§ **Supplied data**
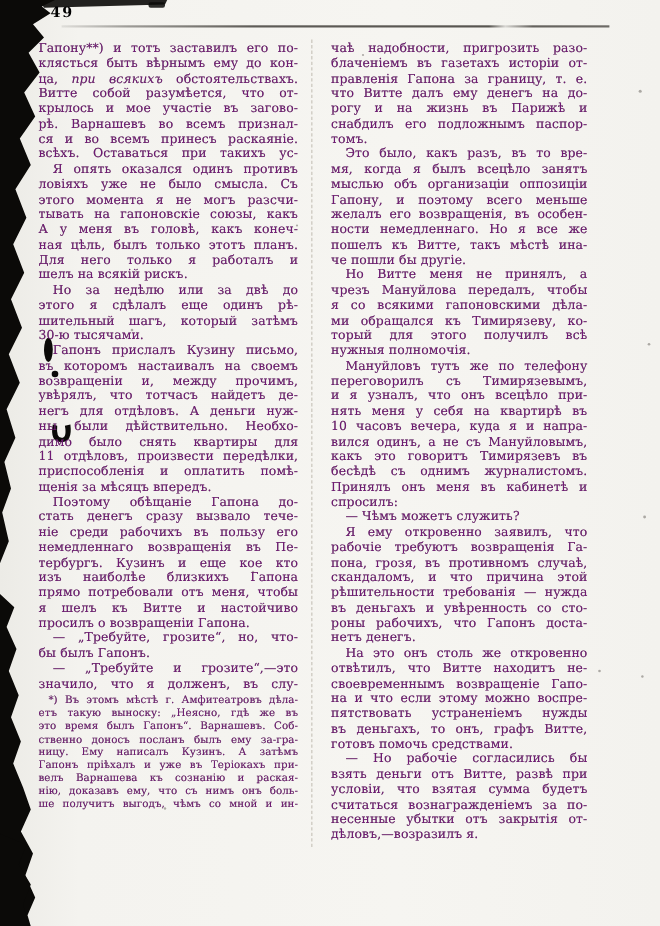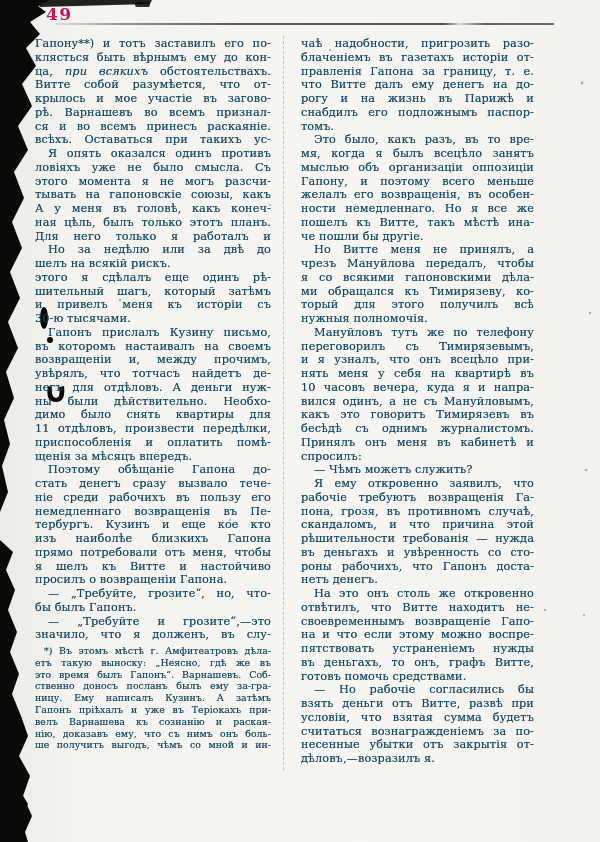--- a/index.html
+++ b/index.html
@@ -6,34 +6,34 @@
   body{
     width:600px;height:842px;
     font-family:"DejaVu Serif", serif;
     background:linear-gradient(90deg,#ecebe6 0,#f4f3ef 12%,#f6f5f1 60%,#f3f2ee 100%);
     position:relative;overflow:hidden;
   }
   .page{position:absolute;inset:0;}
   .blots{position:absolute;left:0;top:0;pointer-events:none;}
   .pageno{
     position:absolute;left:46px;top:4px;
-    font-size:17px;font-weight:bold;letter-spacing:1.5px;color:#be185d;
+    font-size:13px;font-weight:bold;letter-spacing:1.5px;color:#000000;
   }
   .hrule{
     position:absolute;left:56px;top:23px;width:498px;height:2px;
     background:linear-gradient(to right,
       rgba(52,49,44,.10) 0%, rgba(52,49,44,.45) 12%, rgba(52,49,44,.78) 35%,
       rgba(52,49,44,.82) 78%, rgba(52,49,44,.15) 81%, rgba(52,49,44,.75) 86%,
       rgba(52,49,44,.7) 100%);
   }
   .divider{
     position:absolute;left:283px;top:36px;height:734px;width:0;
     border-left:1px dashed #b5afa3;opacity:.75;
   }
-  .col{position:absolute;top:37px;color:#0c4a6e;}
+  .col{position:absolute;top:37px;color:#701a75;}
   .col-left{left:35px;width:236px;}
   .col-right{left:301px;width:233px;}
   .line{
     font-size:11.3px;line-height:13.75px;height:13.75px;
     text-align:justify;text-align-last:justify;
     white-space:nowrap;letter-spacing:.1px;
     text-shadow:0 0 .45px rgba(40,36,30,.55);
   }
   .line.pend{text-align-last:left;}
   .line.ind{text-indent:13px;}
@@ -89,25 +89,24 @@
         <div class="line">рѣ. Варнашевъ во всемъ признал-</div>
         <div class="line">ся и во всемъ принесъ раскаяніе.</div>
         <div class="line">всѣхъ. Оставаться при такихъ ус-</div>
         <div class="line ind">Я опять оказался одинъ противъ</div>
         <div class="line">ловіяхъ уже не было смысла. Съ</div>
         <div class="line">этого момента я не могъ разсчи-</div>
         <div class="line">тывать на гапоновскіе союзы, какъ</div>
         <div class="line">А у меня въ головѣ, какъ конеч-</div>
         <div class="line">ная цѣль, былъ только этотъ планъ.</div>
         <div class="line">Для него только я работалъ и</div>
+        <div class="line pend">шелъ на всякій рискъ.</div>
         <div class="line ind">Но за недѣлю или за двѣ до</div>
-        <div class="line pend">шелъ на всякій рискъ.</div>
         <div class="line">этого я сдѣлалъ еще одинъ рѣ-</div>
         <div class="line">шительный шагъ, который затѣмъ</div>
-        <div class="line">и привелъ меня къ исторіи съ</div>
         <div class="line pend">30-ю тысячами.</div>
         <div class="line ind">Гапонъ прислалъ Кузину письмо,</div>
         <div class="line">въ которомъ настаивалъ на своемъ</div>
         <div class="line">возвращеніи и, между прочимъ,</div>
         <div class="line">увѣрялъ, что тотчасъ найдетъ де-</div>
         <div class="line">негъ для отдѣловъ. А деньги нуж-</div>
         <div class="line">ны были дѣйствительно. Необхо-</div>
         <div class="line">димо было снять квартиры для</div>
         <div class="line">11 отдѣловъ, произвести передѣлки,</div>
         <div class="line">приспособленія и оплатить помѣ-</div>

§ **What is needed**
Copy out each line of the records above that includes "только".

§ **Solution for this problem**
         <div class="line">ная цѣль, былъ только этотъ планъ.</div>
         <div class="line">Для него только я работалъ и</div>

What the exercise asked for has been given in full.